Why it is important. The clinical picture of SLE patients is extremely variable and may be related to disease activity, organ damage, drug toxicity and quality of life. It is part of standard care to evaluate whether patients have side effects to drugs, and whether drug toxicity affects patient outcomes or requires additional monitoring.

Although the absence of any mention of side effects and of any change in medication could be interpreted as “no side effects”, this information should be regularly recorded in the clinical chart.

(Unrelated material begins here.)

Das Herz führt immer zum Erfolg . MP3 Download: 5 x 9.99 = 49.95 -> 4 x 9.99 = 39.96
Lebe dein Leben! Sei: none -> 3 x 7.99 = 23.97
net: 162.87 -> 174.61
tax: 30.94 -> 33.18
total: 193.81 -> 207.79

This requirement could help in collecting information that otherwise may be overlooked.

This could be achieved either by providing a list of possible side effects which might be too cumbersome for the use in routine clinical practice. It could be simply done by reporting in the chart “drug side effects: present/absent”, followed by a specification of the observed abnormalities. Descriptors for this QI are reported in Table 1.

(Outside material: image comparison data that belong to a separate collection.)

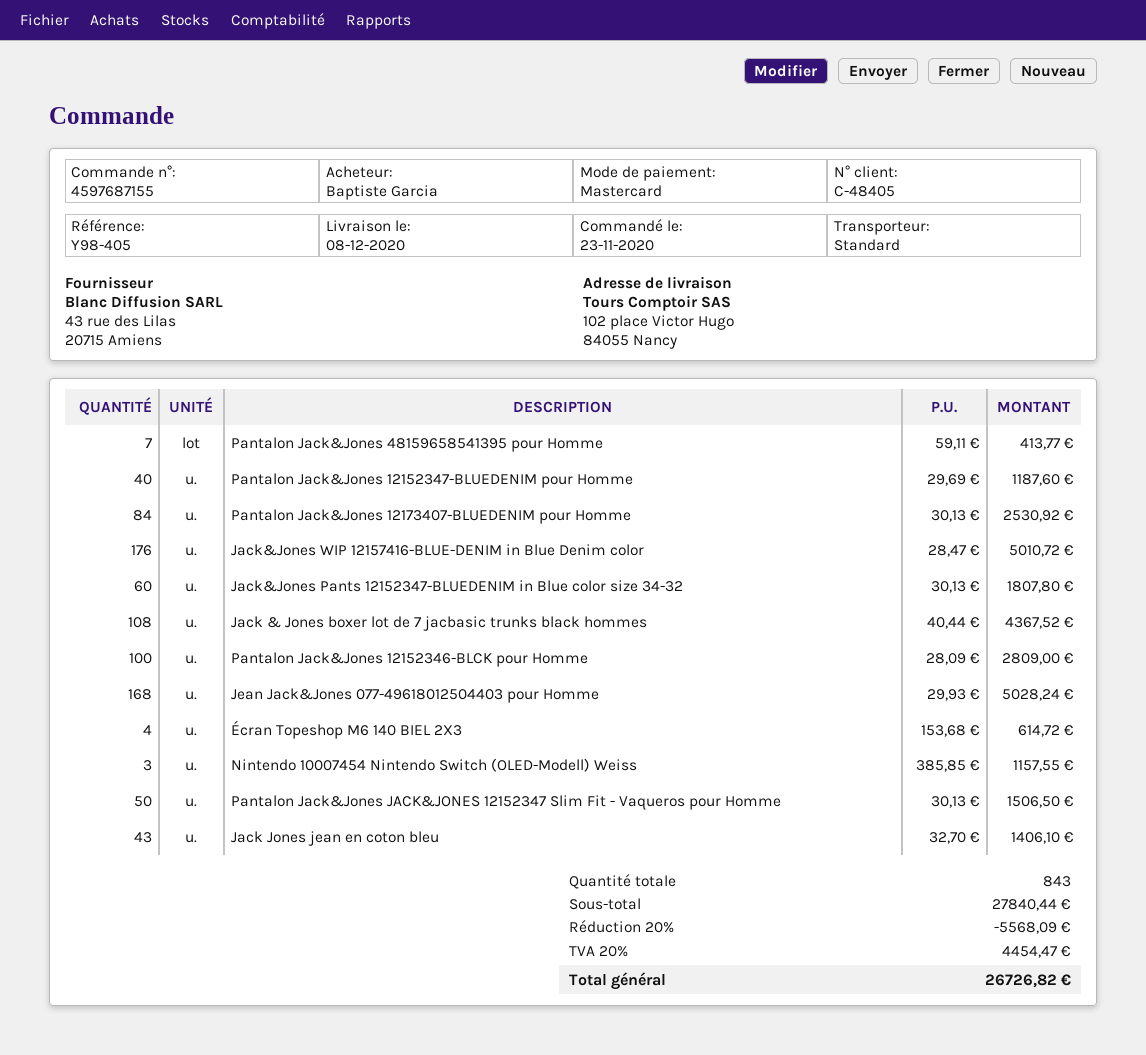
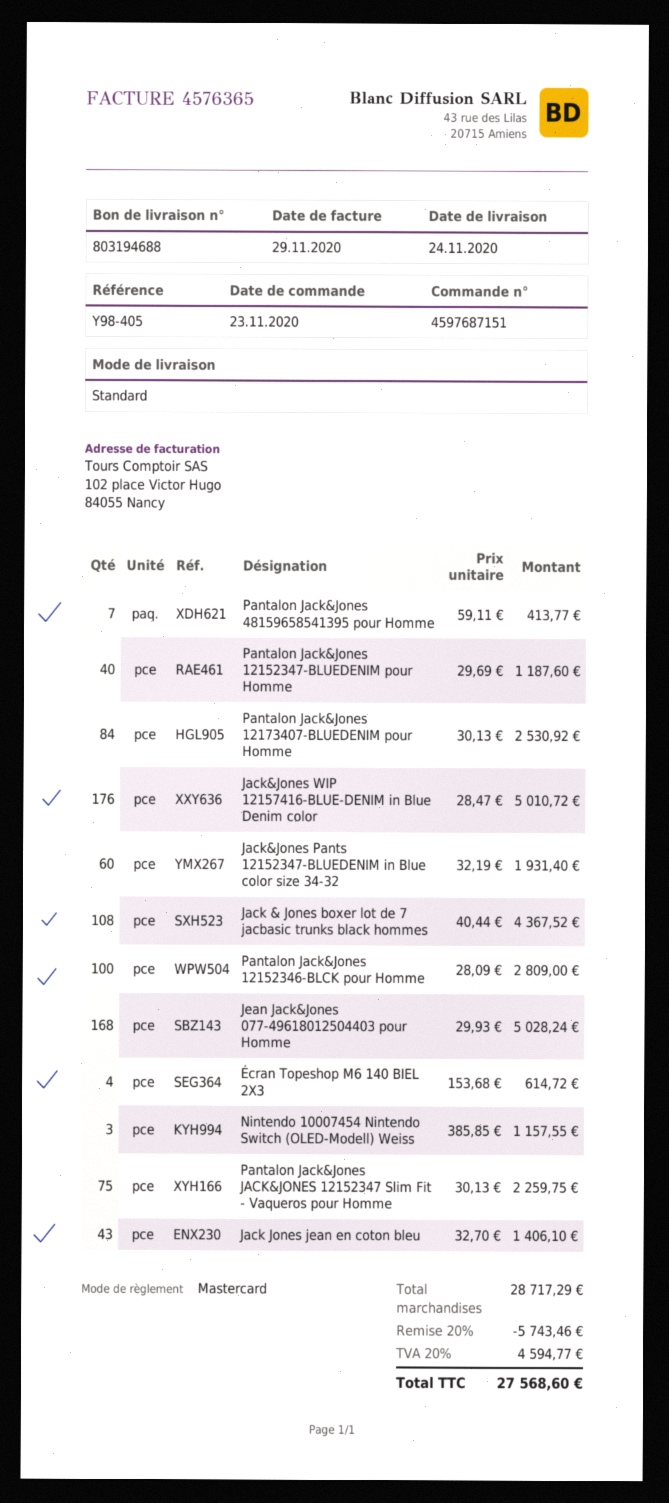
order number: 4597687155 -> 4597687151
delivery date: 2020-12-08 -> 2020-11-24
Jack&Jones Pants 12152347-BLUEDENIM in Blue color size 34-32: 60 x 30.13 = 1807.80 -> 60 x 32.19 = 1931.40
Pantalon Jack&Jones JACK&JONES 12152347 Slim Fit - Vaqueros pour Homme: 50 x 30.13 = 1506.50 -> 75 x 30.13 = 2259.75
subtotal: 27840.44 -> 28717.29
discount: 20% = 5568.09 -> 20% = 5743.46
tax: 20% = 4454.47 -> 20% = 4594.77
total: 26726.82 -> 27568.60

QI 5. Assessment of comorbidities in daily practice

IF a patient is diagnosed with SLE, THEN the treating physician or a specialized nurse should record the presence of comorbid conditions at least once a year.

Why it is important. SLE patients are at increased risk of comorbidities, including cardiovascular risk factors, osteoporosis and cancer. These have an impact on damage development, morbidity and mortality and require appropriate prevention or therapy. Comorbidities can change over time in relation to patients ageing, medication, or disease evolution. Therefore their presence should be updated regularly.

A list of the more frequent comorbidities observed among SLE patients may help the physician in this assessment and could become a part of the clinical record (Table 2). The absence of any comorbidity should also be recorded.

Table 2.

Checklist of the most frequent comorbidities observed among SLE patients.

Date of assessment	Date of assessment	Date of assessment
□ No comorbidities	□ No comorbidities	□ No comorbidities
□ Obesity	□ Obesity	□ Obesity
□ Diabetes	□ Diabetes	□ Diabetes
□ Smoking	□ Smoking	□ Smoking
□ Hypertension	□ Hypertension	□ Hypertension
□ Hyperlipidemia	□ Hyperlipidemia	□ Hyperlipidemia
□ Cardiovascular disease (specify)	□ Cardiovascular disease (specify)	□ Cardiovascular disease (specify)
□ Osteoporosis	□ Osteoporosis	□ Osteoporosis
□ Cancer (specify)	□ Cancer (specify)	□ Cancer (specify)
□ Chronic infection (specify)	□ Chronic infection (specify)	□ Chronic infection (specify)
□ Thyroid disease	□ Thyroid disease	□ Thyroid disease
□ Vitamin D deficiency	□ Vitamin D deficiency	□ Vitamin D deficiency

Open in a new tab

QI 6. Ophthalmologic assessment in patients treated with hydroxychloroquine

If a patient is diagnosed with SLE and treated with hydoxycloroquine/chloroquine, THEN he/she should undergo an ophthalmologic assessment according with the existing guidelines and this should be documented in the clinical chart.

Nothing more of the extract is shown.